There are no grounds and no basis for either a want of confidence or a censure motion in the minister and I think, by the standards of this Assembly when other censure motions have been moved, for this to warrant a censure this afternoon would be an extraordinary new low for this place. I think the idea that you come in and raise the stakes with a no-confidence motion and then try to intimidate members into supporting some lesser, but still significant, censure against a minister by way of achieving some sort of compromise is a very poor way to go about discharging the duties of an opposition and indeed would be a very poor reflection on this place were such a process to be supported. It would set a very bad precedent. There is no way that we can support that.

MR RATTENBURY (Molonglo) (4.43): I have just had a chance to look at the amendment that has been put forward by Mr Hanson. It would now read “This Assembly censures Simon Corbell for misleading the Assembly.” I do not think Mr Corbell has misled the Assembly. That is actually what it is going to come down to. What I said in my earlier remarks was that I had reservations and that I was prepared to support something along the lines of the fact that I thought the process of explanation was not adequate. That is the point I was making. I think a better explanation could have been put on the table, but these things are difficult. I do not believe Mr Corbell misled the Assembly and so, on that basis, whilst I do think that this has been untidy and I think the minister could have given a better explanation in this place, I cannot support a mislead. So I will actually not be able to support the amendment.

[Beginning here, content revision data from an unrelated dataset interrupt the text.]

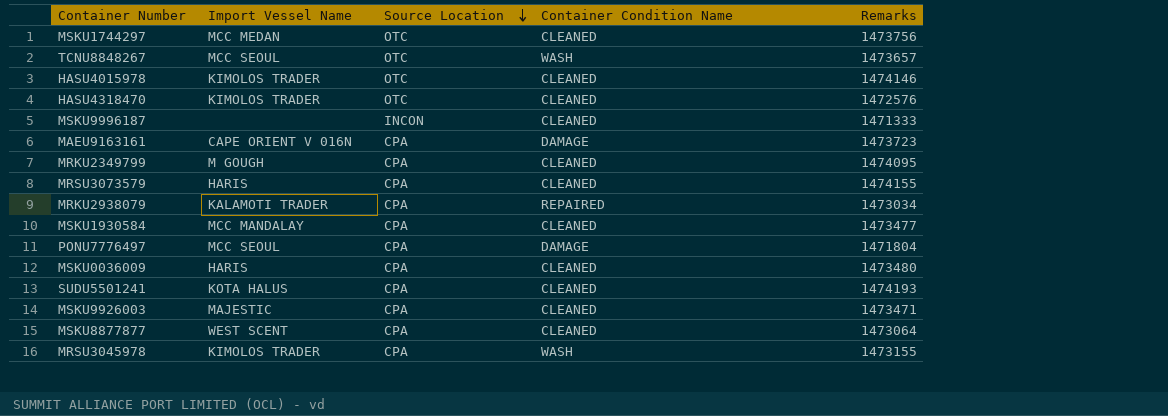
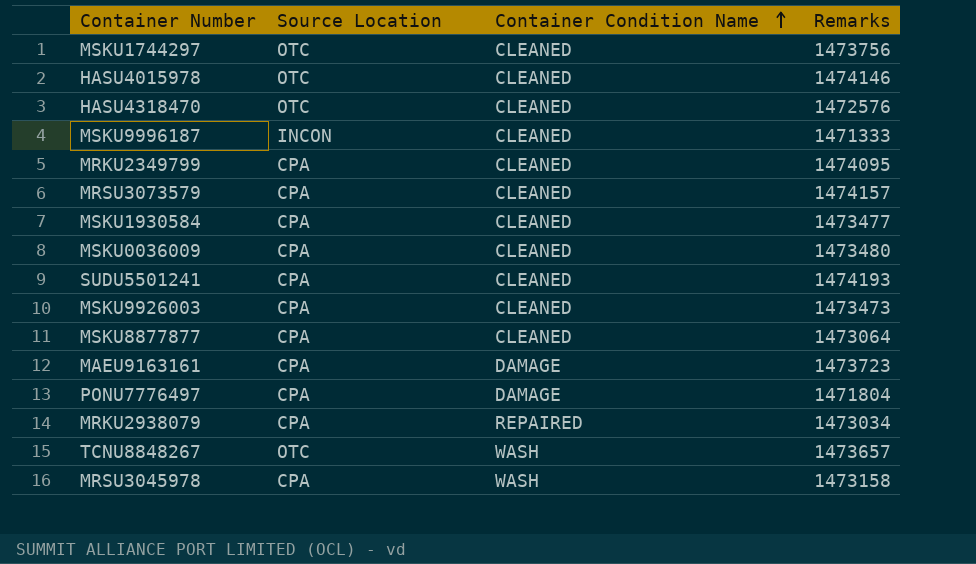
row order: Source Location descending -> Container Condition Name ascending
column Import Vessel Name | position: 2 -> none
MRSU3073579 | Remarks: 1474155 -> 1474157
MSKU9926003 | Remarks: 1473471 -> 1473473
MRSU3045978 | Remarks: 1473155 -> 1473158

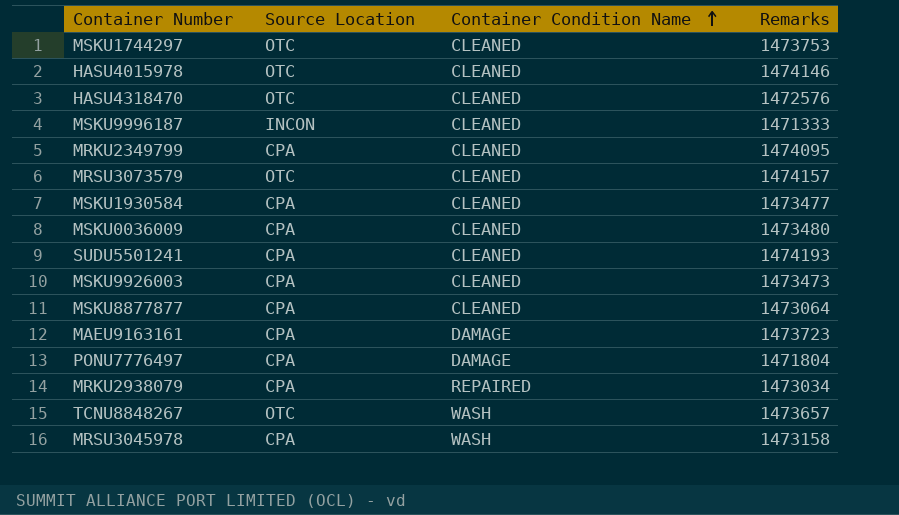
MSKU1744297 | Remarks: 1473756 -> 1473753
MRSU3073579 | Source Location: CPA -> OTC

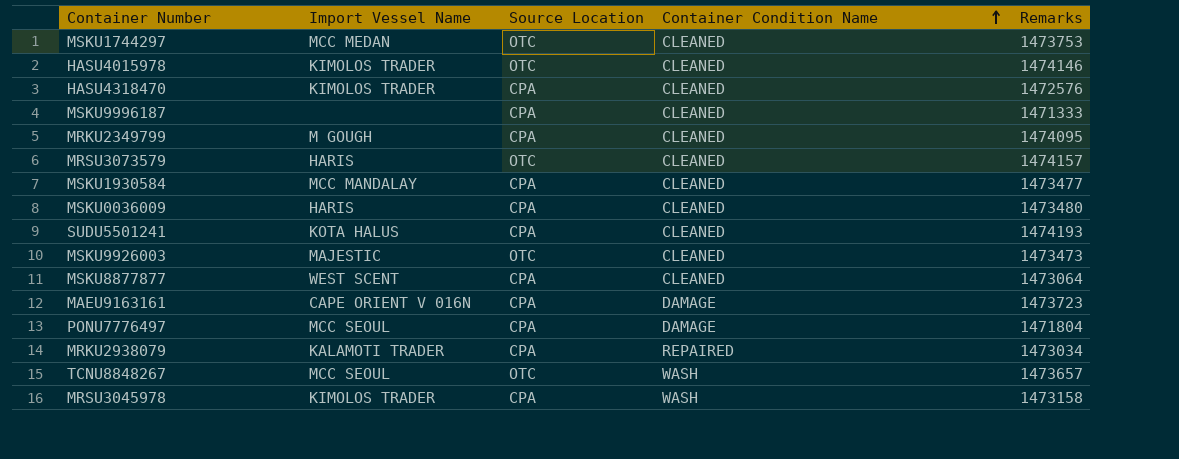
column Import Vessel Name | position: none -> 2
HASU4318470 | Source Location: OTC -> CPA
MSKU9996187 | Source Location: INCON -> CPA
MSKU9926003 | Source Location: CPA -> OTC

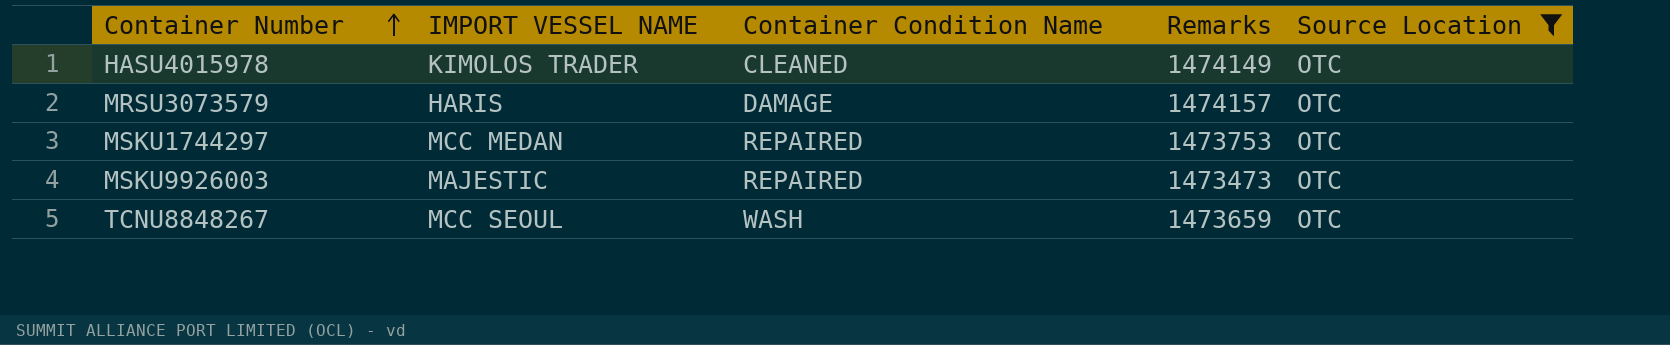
filter: none -> Source Location = OTC
row order: Container Condition Name ascending -> Container Number ascending
column name: Import Vessel Name -> IMPORT VESSEL NAME
column Source Location | position: 3 -> 5
HASU4015978 | Remarks: 1474146 -> 1474149
MRSU3073579 | Container Condition Name: CLEANED -> DAMAGE
MSKU1744297 | Container Condition Name: CLEANED -> REPAIRED
MSKU9926003 | Container Condition Name: CLEANED -> REPAIRED
TCNU8848267 | Remarks: 1473657 -> 1473659

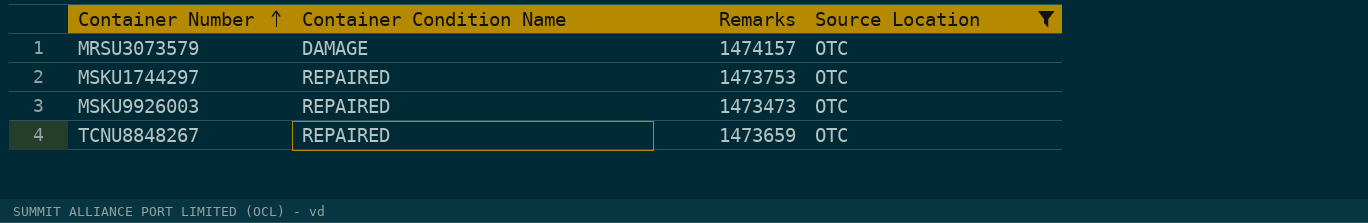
column IMPORT VESSEL NAME | position: 2 -> none
row HASU4015978: KIMOLOS TRADER | CLEANED | 1474149 | OTC -> none
TCNU8848267 | Container Condition Name: WASH -> REPAIRED

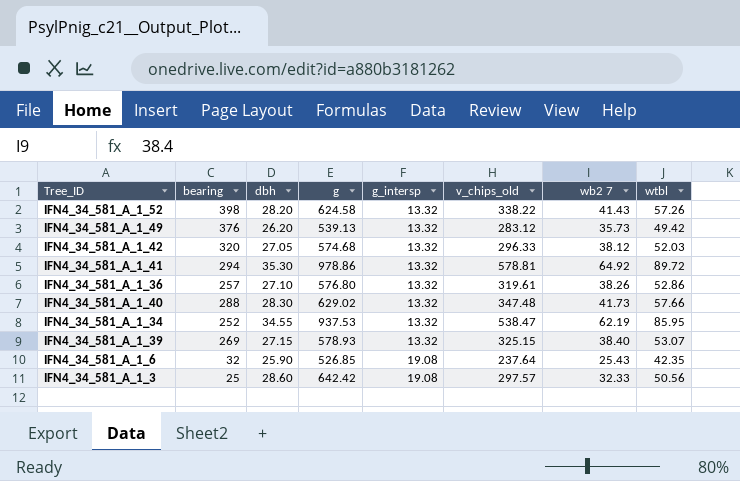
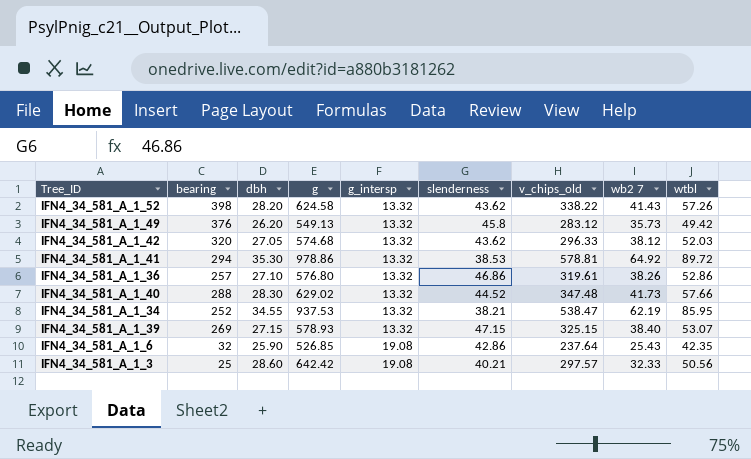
column slenderness | position: none -> 6
IFN4_34_581_A_1_49 | g: 539.13 -> 549.13

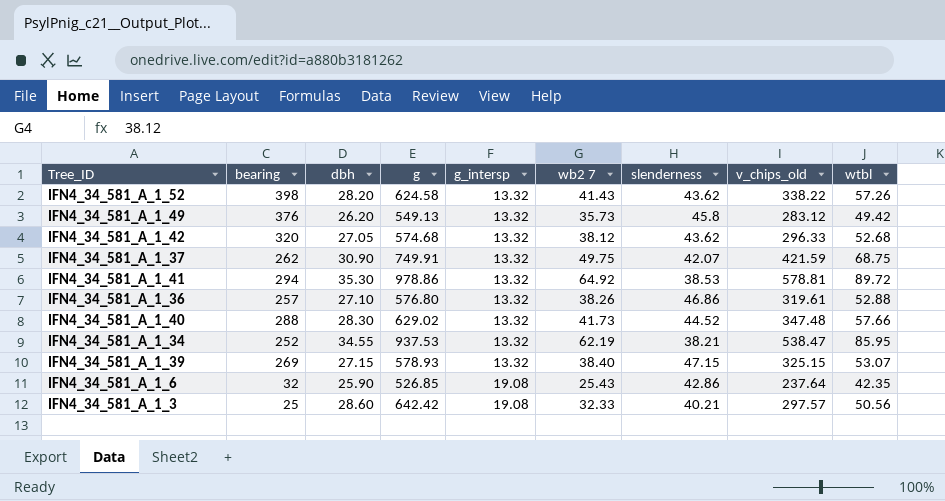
column wb2 7 | position: 8 -> 6
IFN4_34_581_A_1_42 | wtbl: 52.03 -> 52.68
row IFN4_34_581_A_1_37: none -> 262 | 30.90 | 749.91 | 13.32 | 49.75 | 42.07 | 421.59 | 68.75
IFN4_34_581_A_1_36 | wtbl: 52.86 -> 52.88

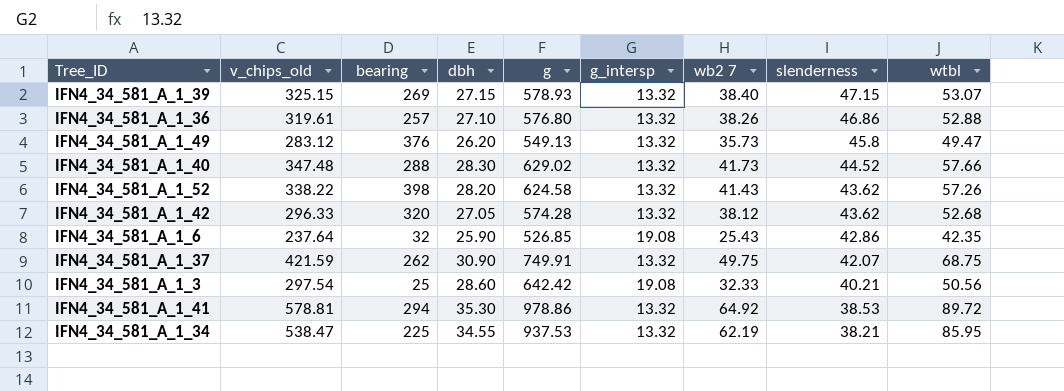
row order: g_intersp ascending -> slenderness descending
column v_chips_old | position: 8 -> 2
IFN4_34_581_A_1_49 | wtbl: 49.42 -> 49.47
IFN4_34_581_A_1_42 | g: 574.68 -> 574.28
IFN4_34_581_A_1_3 | v_chips_old: 297.57 -> 297.54
IFN4_34_581_A_1_34 | bearing: 252 -> 225

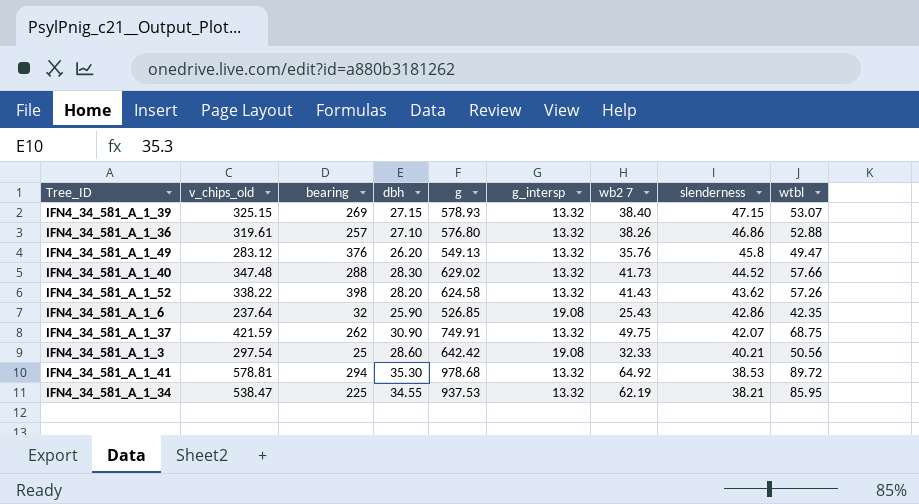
row IFN4_34_581_A_1_42: 296.33 | 320 | 27.05 | 574.28 | 13.32 | 38.12 | 43.62 | 52.68 -> none
IFN4_34_581_A_1_49 | wb2 7: 35.73 -> 35.76
IFN4_34_581_A_1_41 | g: 978.86 -> 978.68

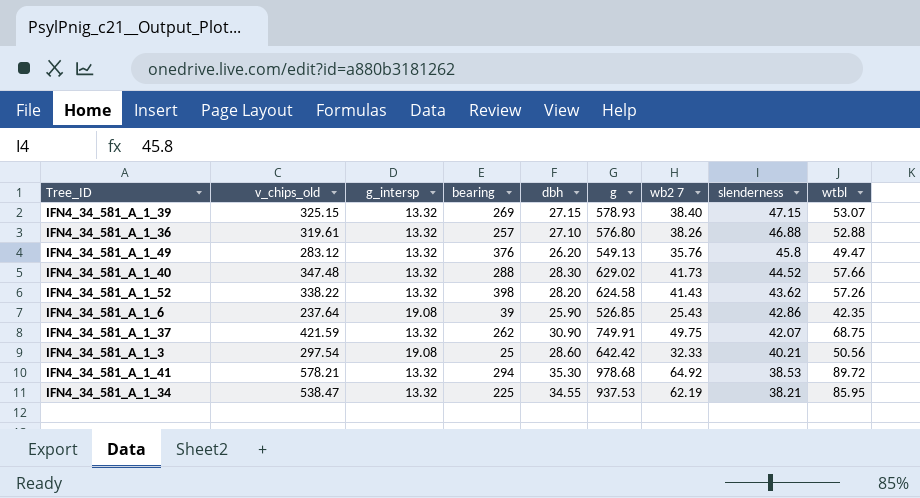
column g_intersp | position: 6 -> 3
IFN4_34_581_A_1_36 | slenderness: 46.86 -> 46.88
IFN4_34_581_A_1_6 | bearing: 32 -> 39
IFN4_34_581_A_1_41 | v_chips_old: 578.81 -> 578.21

MADAM SPEAKER: The question is that Mr Hanson’s amendment to Mr Hanson’s motion be agreed to. Mr Hanson, I think you going to need leave to speak in this case.

MR HANSON (Molonglo—Leader of the Opposition) (3.44): I seek leave to speak and close the debate, Madam Speaker.

Leave granted.

MR HANSON: Madam Speaker, I am disappointed that the threshold for this place is now that ministers can mislead, can have a situation where members of this Assembly agree that they have not told the truth, can say that, of the versions of truth put forward, because there is one that seems plausible, that does not come from the minister concerned, and there is no reprimand, there is no punishment, there is no holding to account of a government minister. There is no want of confidence; there is no censure; there is no action taken on the minister for what we now know, and what Mr Rattenbury agrees, was a version that was untrue. Mr Rattenbury has said that the Chief Minister’s is the true version. Therefore, Mr Corbell’s are the untrue versions.